放課後の部活動へ向かう生徒達の、遠く弾けるような掛け声も少しずつ遠ざかり、気がつけば辺りは驚くほど静まり返っていた。
「じゃあねー! 二人とも、また明日ねっ!」
さっきまで隣で弾むように喋っていた莉子は、校門の前で、千切れんばかりに元気よく手を振りながら帰っていった。
嵐のような少女の気配が去り、校門の前に残されたのは――。
新那と、アールの二人だけ。
「……」
「……」
二人の間に、会話はない。
けれど、それが決して気まずいわけではなかった。そもそもアールという存在は、自発的に無駄口を叩くようには設計されていない。必要がなければ、ただ沈黙を維持するだけだ。
彼は新那の正確に三歩後ろを、足音のテンポすら完全に同調させながら黙って歩いている。
主の『影』として。
忠実な護衛として。
何処までも冷徹な機械として。
それが、昨日までの新那にとっての「いつもの日常」の景色だった。
「ねぇ、アール」
新那は前を向いたまま、ふと声を掛けた。
「――はい、お嬢。何でしょうか」
即座に、一ミリの遅延もなく返事が返ってくる。相変わらず、音声認識の反応速度だけは世界最高峰だ。
「前からさ、いつも気になってたんだけど」
「質問の意図を測りかねます。どの案件でしょうか」
新那は、少しだけ歩く速度を落としてみた。すると背後のアールも、まるでレーザー測定器で測ったかのように、寸分違わず同じだけ歩調を緩める。なんだか、自分の動きを映し出す鏡と歩いているようだ。
「その、話し方なんだけど」
「話し方、ですか」
「うん」
新那は足を止め、ゆっくりと振り返った。
長く伸びた影の先、残照の夕陽を背中に受けて佇むアールは、相変わらず端正な顔立ちを完全に消灯させたような無表情のままだった。
「それ、なんとかならない?」
数秒間の、奇妙な沈黙。住宅街の路地に、微かな風の音だけが通り抜ける。
「……当機の音声出力モジュールの、どの部分に不具合が生じているでしょうか」
「不具合っていうか、全部」
新那の即答に、アールは僅かに首を傾げた。
「具体的な修正指示の提示をお願いします」
「ほら、そういうところ!」
「何処でしょうか。当機の言語選択は、標準的な現代日本語の文法に準拠しています」
「だから、その喋り方自体が問題なの」
新那は人指し指を顎に当て、少しだけ考え込んだ。どう説明すれば、この高知能な人工知能に伝わるだろう。

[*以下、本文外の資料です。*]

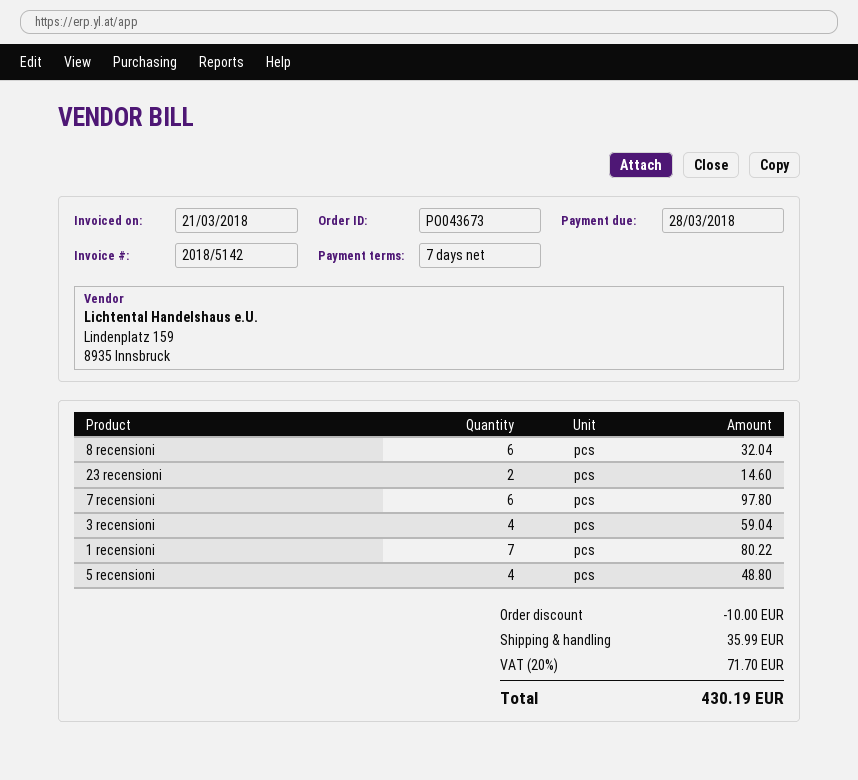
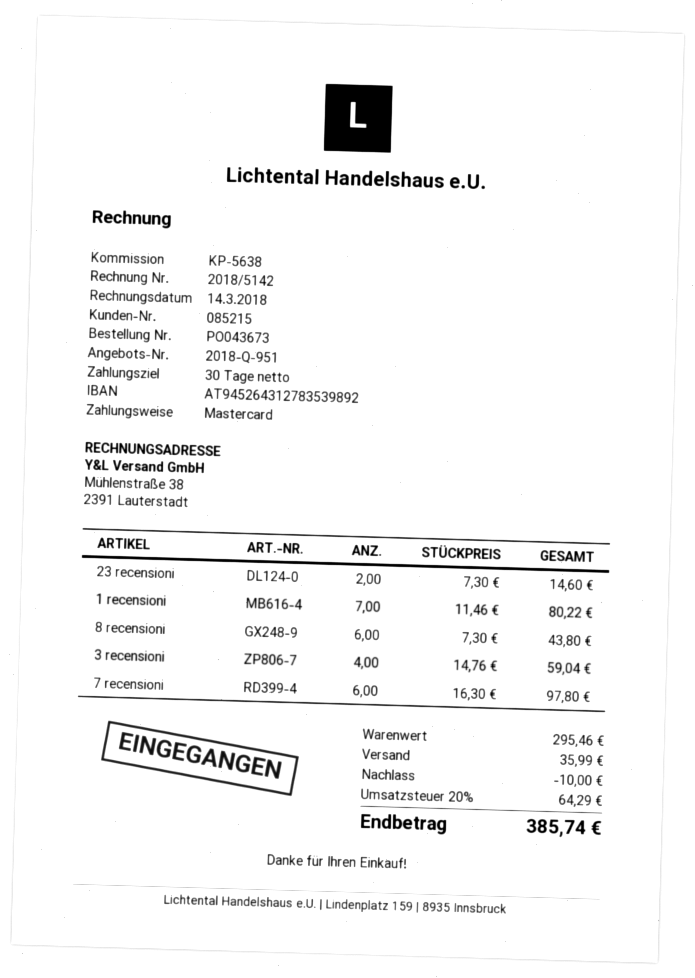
invoice date: 2018-03-21 -> 2018-03-14
payment terms: 7 days -> 30 days
8 recensioni: 6 for 32.04 -> 6 for 43.80
5 recensioni: 4 for 48.80 -> none
tax: 20% = 71.70 -> 20% = 64.29
total: 430.19 -> 385.74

「なんていうか……とにかく固い。四角四面っていうの?」
「固い。俺の外装表面の硬度の話ではなく?」
「違うよ。まるで会社の、すっごくお堅い役員の人と喋ってるみたい」
「俺は神条コンソーシアムの所有物ですが、会社員としての雇用契約は結んでいません」
「あーもう、そういう意味じゃなくて!」
新那は思わず、呆れ混じりの苦笑を漏らしてしまった。やっぱり、比喩表現はストレートには伝わらない。
「ここ、学校なんだからさ」
「はい。教育機関です」
「だから、そうじゃなくて!」
まただ。会話のキャッチボールをしているはずなのに、ボールが虚空ですれ違っていく。